Bug - Mempool is not ignoring incoming network transactions while in IBD.

[soma42]

Expected behavior:

In the process of IBD, a node does not accept incoming transactions nor request mempool transactions.
https://bitcoin.org/en/full-node#initial-block-downloadibd

Actual behavior:

The mempool appears to be fully active while in IBD.

Problem:

The mempool has no way to check incoming or cached data against the utxo set. This causes exceptions in IBD and also invalid transactions might be propagated on the network.

While at it:
#192

[dangershony]

The fix is probably to add this in the method ProcessTxPayloadAsync

 if (this.initialBlockDownloadState.IsInitialBlockDownload())
            {
                this.logger.LogTrace("(-)[IS_IBD]");
                return;
            }

What I am not sure is why is it not there already and was there a good reason for that

[soma42]

Yes! Or maybe even better at the top of the method MempoolBehavior.ProcessMessageAsync(), or MempoolBehavior.OnMessageReceivedAsync since from what I read the mempool should simply not communicate all all while in IBD.

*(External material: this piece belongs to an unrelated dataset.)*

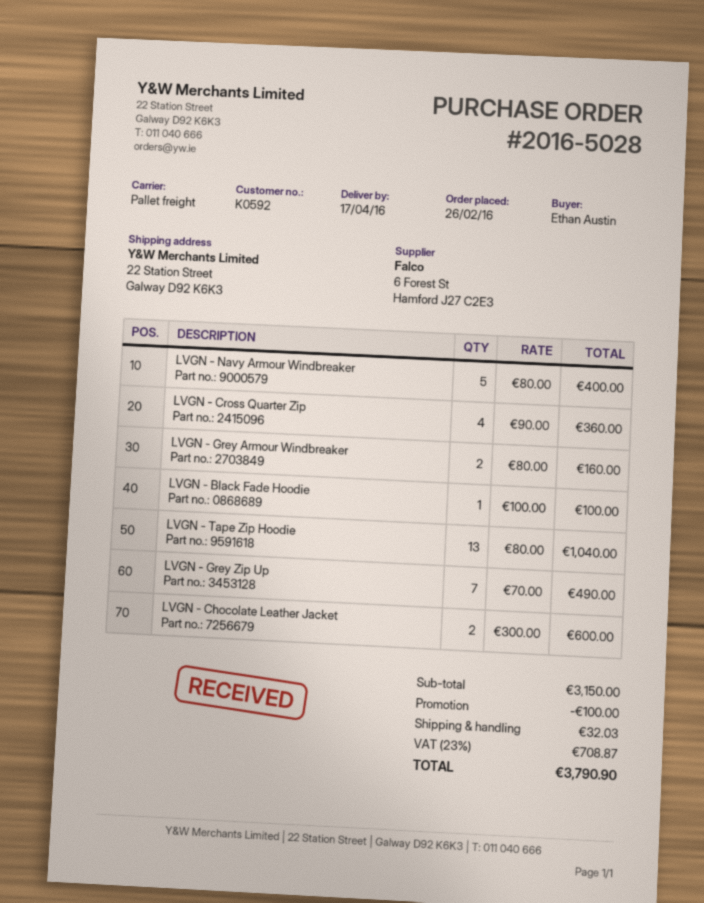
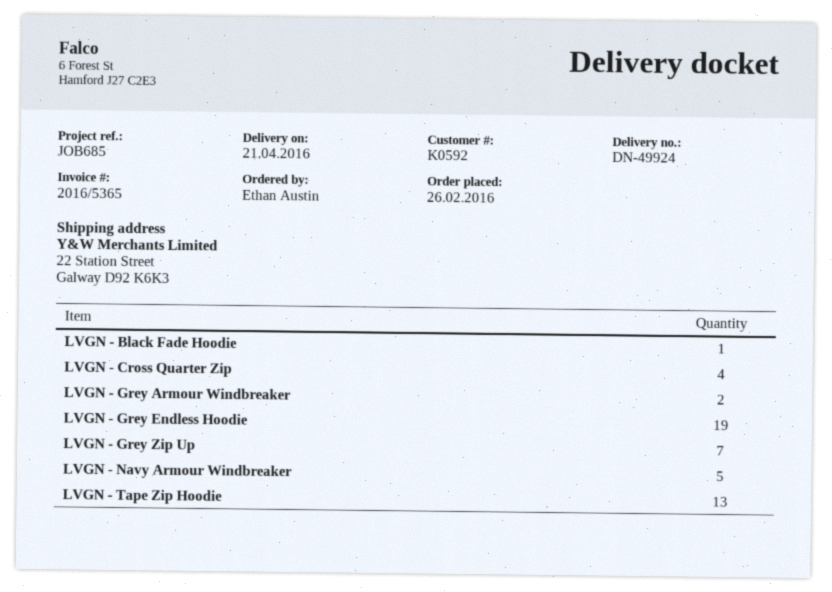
delivery date: 2016-04-17 -> 2016-04-21
LVGN - Chocolate Leather Jacket: 2 -> none
LVGN - Grey Endless Hoodie: none -> 19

I don't think the change would be risky. (I think IsInitialBlockDownload() should return true instead of throwing a NullreferenceException).

In addition to that, the mempool should also only start sending old tx from mempool.dat, after IDB has completed, since the tx from a reloaded disk mempool.dat are most likely outdated after a restart.

[MithrilMan]

@soma42 can you elaborate more on

This causes exceptions in IBD and also invalid transactions might be propagated on the network.

what's the generated exception and how can this have different problems compared to received transactions when the node is synched?

[soma42]

@MithrilMan when the fullnode is not synced, aka in IBD, it does not have an up-to-date utxo set. So the question is, should it receive tx in a state where only limited validation is possible.

I'll try to provoke the exceptions that happen in that state and post an example.

For consistency, when node loads mempool.dat, it should probably also only do that, or process what's there, when IBD is finished.

If that all boils down to see what Bitcoin Core does, I need some time to find it.

[MithrilMan]

even if your node is synched you may receive a transaction that's generated by another pending transaction and can't be validated, so it's legit.

E.g. if I create a transaction that generate 5 outputs, and then I create another 2 transaction spending 2 of the first transaction output, I'm doing something legit and valid.

So your node may receive the second transaction first, and even if updated it doesn't know the input it's spending, so what should it do?

These transactions are called "orphan" because you don't know the parent of such transaction and you have to handle that case and not reject it (you may reject those spending a spent utxo, but not those who's utxo is unknown to you because transaction ordering isn't preserved in nodes networking protocol)

The only caveat I can see here is that a node that accepts everything can be flooded by fake transaction spending unknown utxo, but you can limit that by reserving a max amount of memory for orphan transaction and maybe accepting a max number of orphan tx from a peer before banning it.

I'm confident this scenario is covered in bitcoin anyway we don't have to stick 100% to what bitcoin does.